2. Are there “underground” liberal groups that follow the wikileaks example and make life miserable for Mylan by exposing any secrets they have making this whole issue a bigger headache than they anticipated as it has an adverse affect on the rest of their product lines?
3. Can legit activist groups compile an easy to reference list of alternatives to Mylan’s other products?
4. Can we have rewards for whistleblowers to report on anything slightly shady Heather Bersch or any other Mylan execs get involved in? Will the corporation and its shareholders welcome such scrutiny and think that the greedy move to raise EpiPen prices wasn’t worth it?
5. To her credit, HIllary did bash the price increase. But Mylan has been big donors to the Clinton Foundation. They promised the Foundation to deliver four anti HIV drugs at a cheap cost. Have they delivered on that promise? The Clinton Foundation can help shed light on Mylan’s promises.

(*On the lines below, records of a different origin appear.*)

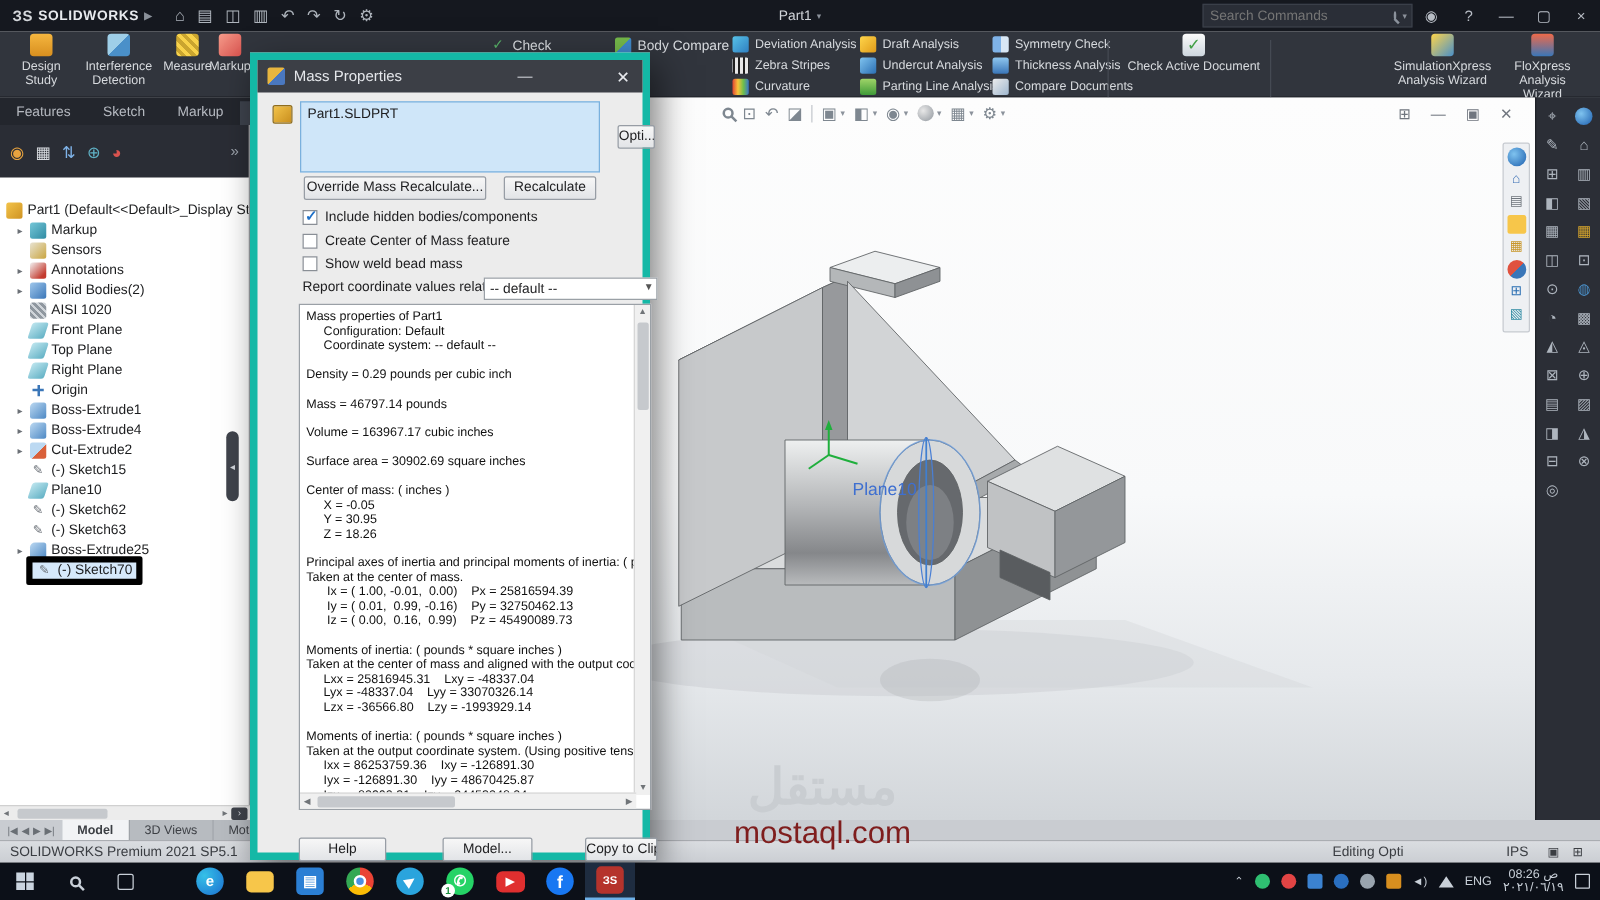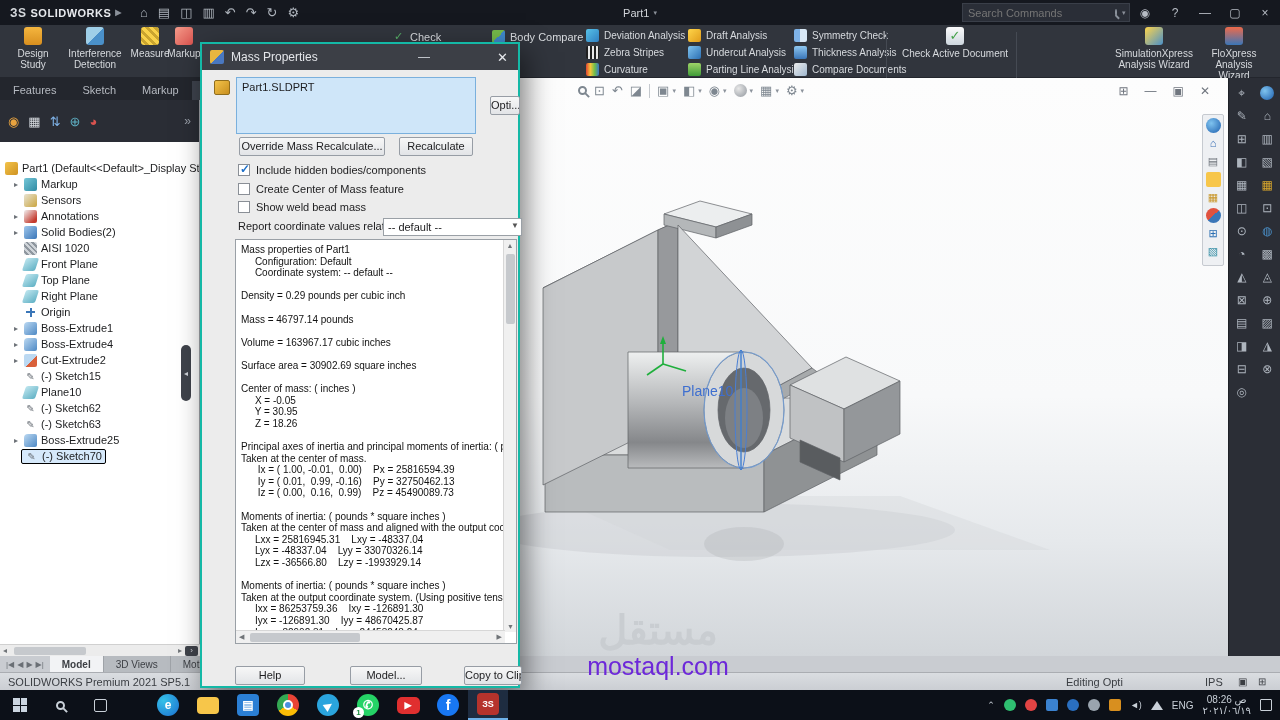"Mass Properties" #dialog { border: 2px solid #14b8a6 -> 6px solid #14b8a6 }
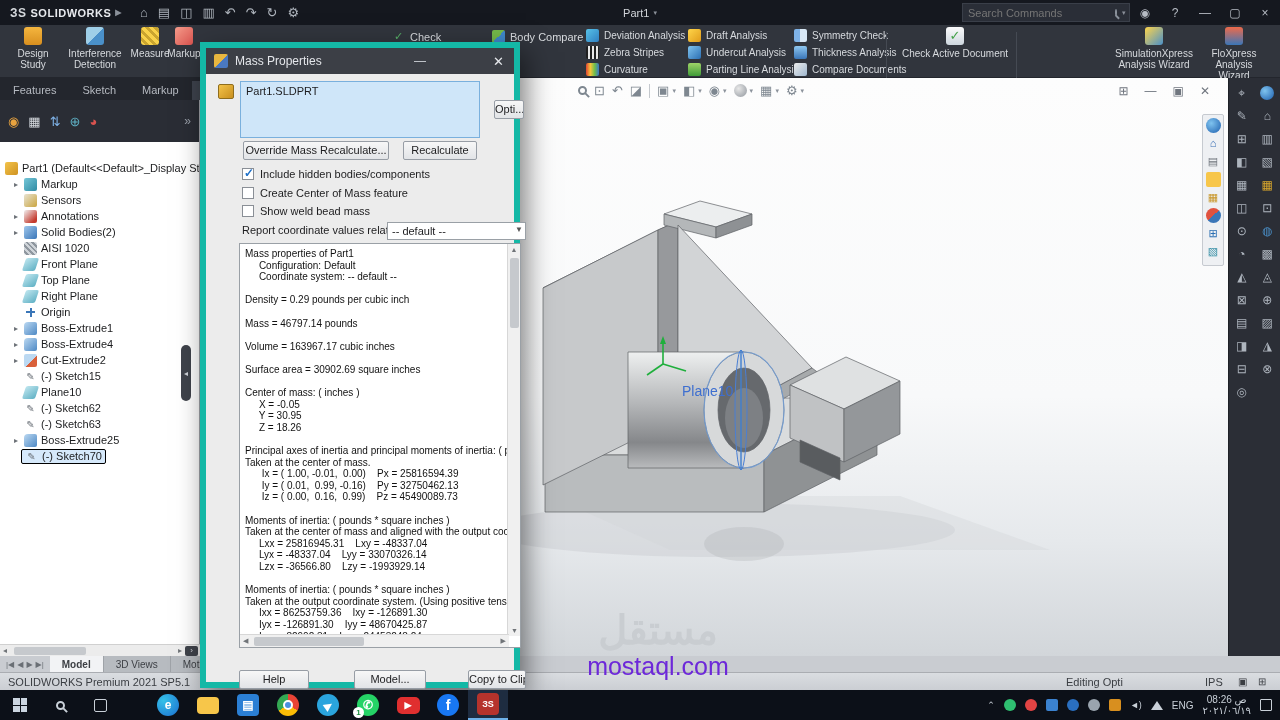"(-) Sketch70" .selwrap { border: 1px solid #000000 -> 5px solid #000000 }
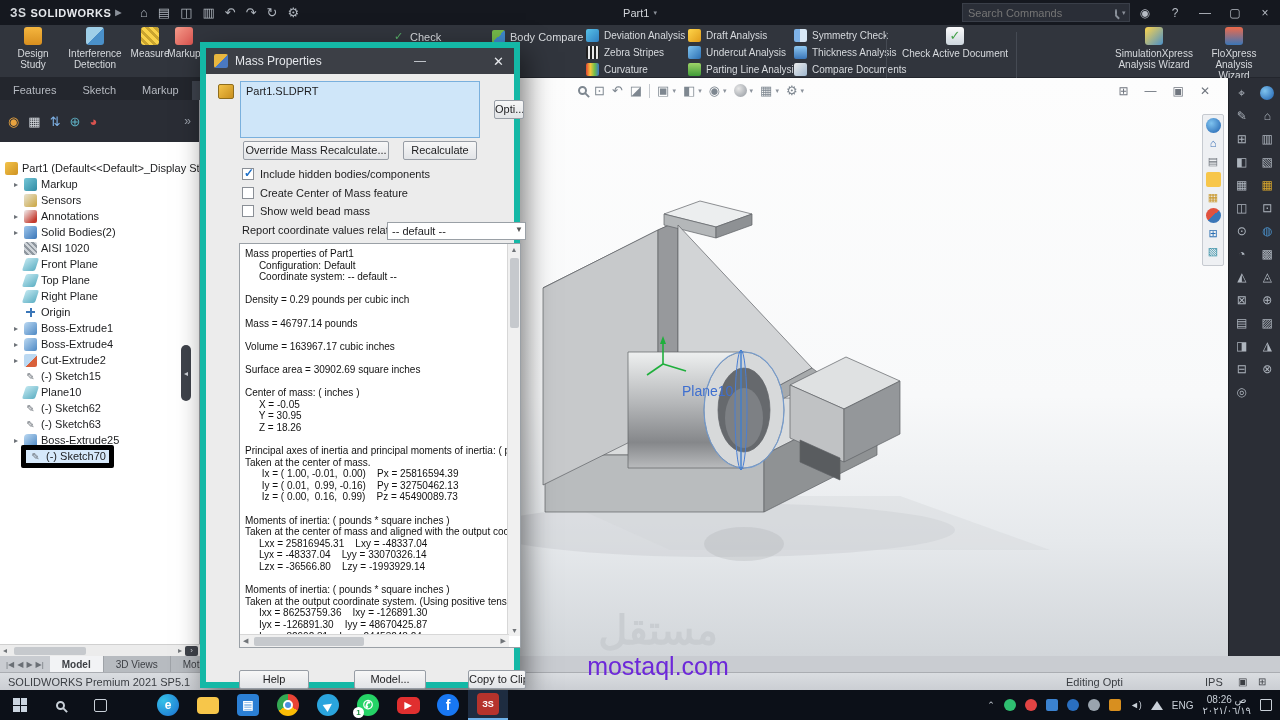"mostaql.com" #watermark .w2 { color: #6d28d9 -> #7f1d1d }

6. Find it odd that Sanofi couldn’t figure out how to tweak their device to make it more foolproof. According to this article, their product may not have been as faulty as we think it may have been. AuviQ was a voluntary recall. From a blog , One Spot Allergy, that reported on this:
There were only 26 adverse incident reports, of which 9 were Canada based, none of them has been confirmed, and none of them reported any adverse effects on the patient. I learned that unconfirmed means that the device was not returned to Sanofi for investigation or that in returned ones the device malfuction could not be seen and/or that medical reports had not been reviewed.
And here is a startling comparison to EpiPen:
Specifically, to gain perspective on this matter, I looked at EpiPen failure statistics/malfunction reports. During the two years that Allerject has been on the market, there have been 34 adverse reaction reports regarding the EpiPen in Canada. That same database shows 10 reports during that period regarding Allerject. While many more EpiPens than Allerjects have been distributed in Canada, I hope you see what I mean when I say that switching back to EpiPen is like jumping from the frying pan to the fire: EpiPen had three times the number of failure reports during the same period.
You may not be surprised to learn that in my humble opinion, 99.99% of the risk of inaccurate epinephrine dosage is user failure. For example, patients are using a Junior 0.15 dose of epinephrine when their children weigh enough for a regular dose.